Star Wiring Solutions
We’ve covered studio mains wiring lots of times, but it’s worth revisiting the concept of ‘star wiring’ here, because this approach reduces the likelihood of ground loops, which are yet another source of hum and buzz. Most studios, even simple home setups, require a relatively large number of power sockets, and it may seem tempting either to plug into different power points in different parts of the room, or to ‘daisy‑chain’ a number of distribution strips. But both approaches leave your system open to ground‑loop issues.
When you need to plug lots of gear in, it’s generally better to configure your distribution boards as a star, fanning out from a single socket, than to simply daisy‑chain them.
For a more detailed explanation of this, check out Hugh Robjohns’ excellent 'Ground Control' article in SOS August 2023 (https://sosm.ag/ground-control), but in practice, plugging a single distribution strip into the mains and then plugging further ones into that first strip, so that the various sockets effectively ‘fan out’ from a single point, is probably the best you can do without resorting to exotic studio wiring schemes. It’s not perfect, but it definitely reduces the risk of ground‑loop hum. (By the way, please never be tempted to remove ground connections from a mains lead to cure hum, as that increases the risk of electric shock!)
Pedal Pushing
Cheap pedal power supplies can also be a cause of problems — and the same goes for daisy‑chain power cables like the one above.Skimping on pedal power supplies can be yet another source of noise. Simple, unregulated pedal power supplies may be fine for the odd low‑current pedal, such as an analogue overdrive that isn’t too fussy about the actual voltage it runs from. But some PSUs, especially cheaper, poor‑quality switch‑mode supplies, can put noise back onto the mains — this can manifest itself as a whine (as opposed to hum or hiss) and may affect other devices plugged in close to the offending PSU. (Note that switch‑mode power supplies aren’t inherently a bad option; I’m talking specifically about cheap ones here!)

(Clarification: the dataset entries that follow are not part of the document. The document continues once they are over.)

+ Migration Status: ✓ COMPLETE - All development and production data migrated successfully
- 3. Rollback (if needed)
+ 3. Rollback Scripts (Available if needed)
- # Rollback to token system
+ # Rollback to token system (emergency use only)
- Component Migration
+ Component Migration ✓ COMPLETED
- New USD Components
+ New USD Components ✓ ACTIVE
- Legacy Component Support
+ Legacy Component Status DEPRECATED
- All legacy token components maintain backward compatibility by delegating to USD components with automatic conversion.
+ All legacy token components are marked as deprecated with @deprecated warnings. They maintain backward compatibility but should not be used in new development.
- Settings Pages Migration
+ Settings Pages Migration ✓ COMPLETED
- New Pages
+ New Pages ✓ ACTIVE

In any event, you should avoid using those cheap daisy‑chain pedal power cables to supply multiple pedals from one PSU, and that’s especially the case where one or more of your stompboxes is a digital pedal. These can become noisy if sharing supplies with other pedals, even if there seems to be plenty of current available. You can recognise this by a faint whining sound in the background, and I suspect it’s because some of the digital clock noise makes it back out through the PSU. As analogue pedals require much less current than typical digital pedals and also tend to draw a consistent amount of current, they tend to be less problematic.

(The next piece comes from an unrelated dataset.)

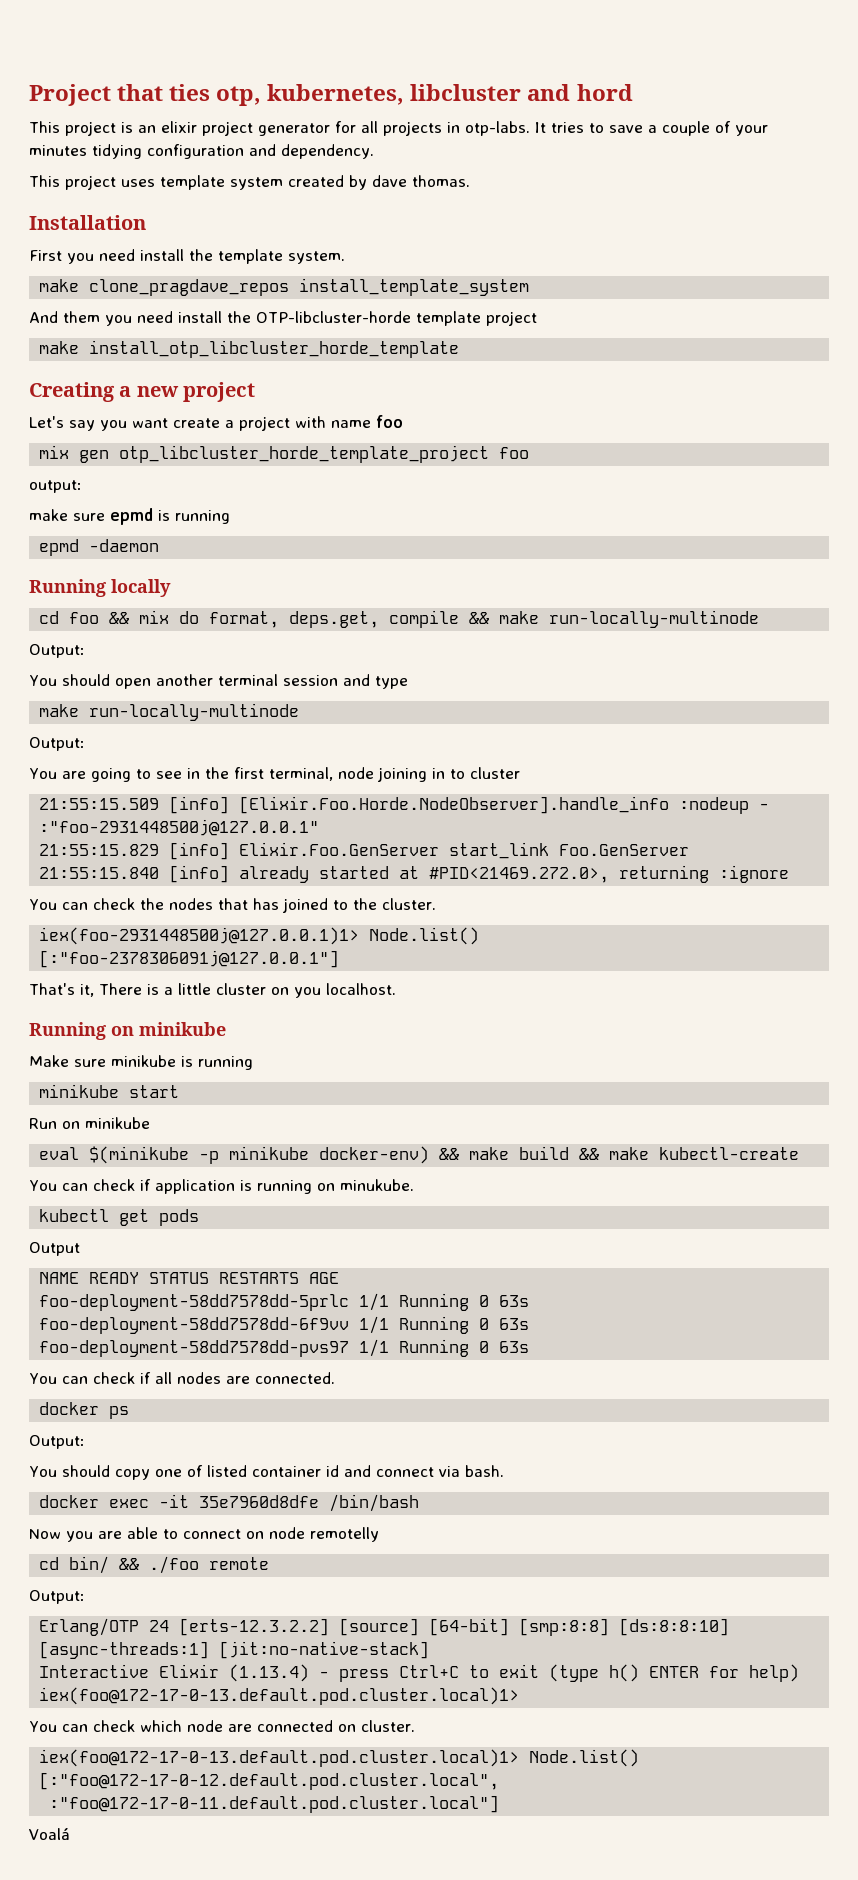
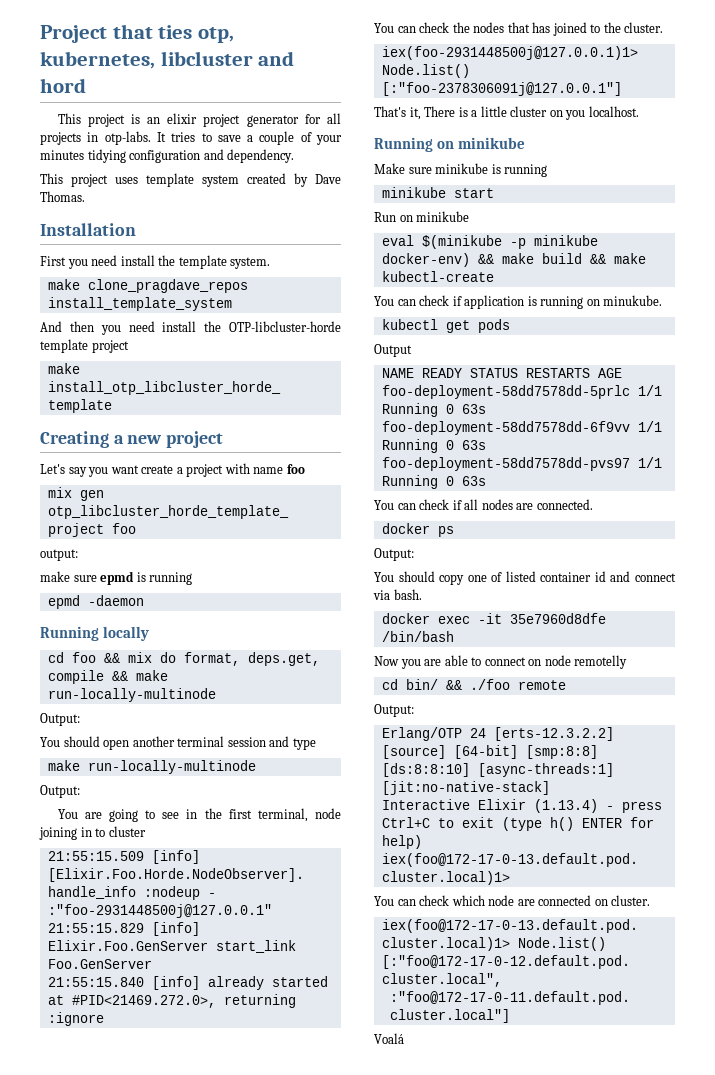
- This project uses template system created by dave thomas.
+ This project uses template system created by Dave Thomas.
- And them you need install the OTP-libcluster-horde template project
+ And then you need install the OTP-libcluster-horde template project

By far the best option is to buy a good‑quality, multi‑output regulated supply with fully isolated outputs — ideally ones that don’t share a common ground, and where each output has its own voltage regulator. These are not ‘cheap’, but relative to a big pedal collection they’re inexpensive, and they will allow your pedals to give of their best. Note, though, that some cheaper PSUs claim to have ‘isolated’ outputs but actually will only have separate output regulators and still share a common ground. With such PSUs, noise issues can still ensue, and unless you have fully isolated outputs, you can’t use a polarity invert cable to power the odd pedal that needs a pin‑positive rather than pin‑negative supply. If you use many high‑current digital pedals, then you also need to ensure that your prospective power supply can provide the requisite number of high‑current outputs!
More Gain More Pain
It’s a fact of life that most guitar players like to add a lot of gain to their signal, either when using a compressor (10dB of gain reduction typically means 10dB of make‑up gain, making any noise 10dB louder!) or when using some form of overdrive. All overdrives work by boosting the signal and then squeezing it through a circuit with deliberately limited headroom, so that the signal gets clipped. The clipping may be harsh or smooth depending on the type of pedal being used, but the more gain you pile on, the more any residual noise (including that generated by pedals earlier in the chain) will be boosted with the wanted sound.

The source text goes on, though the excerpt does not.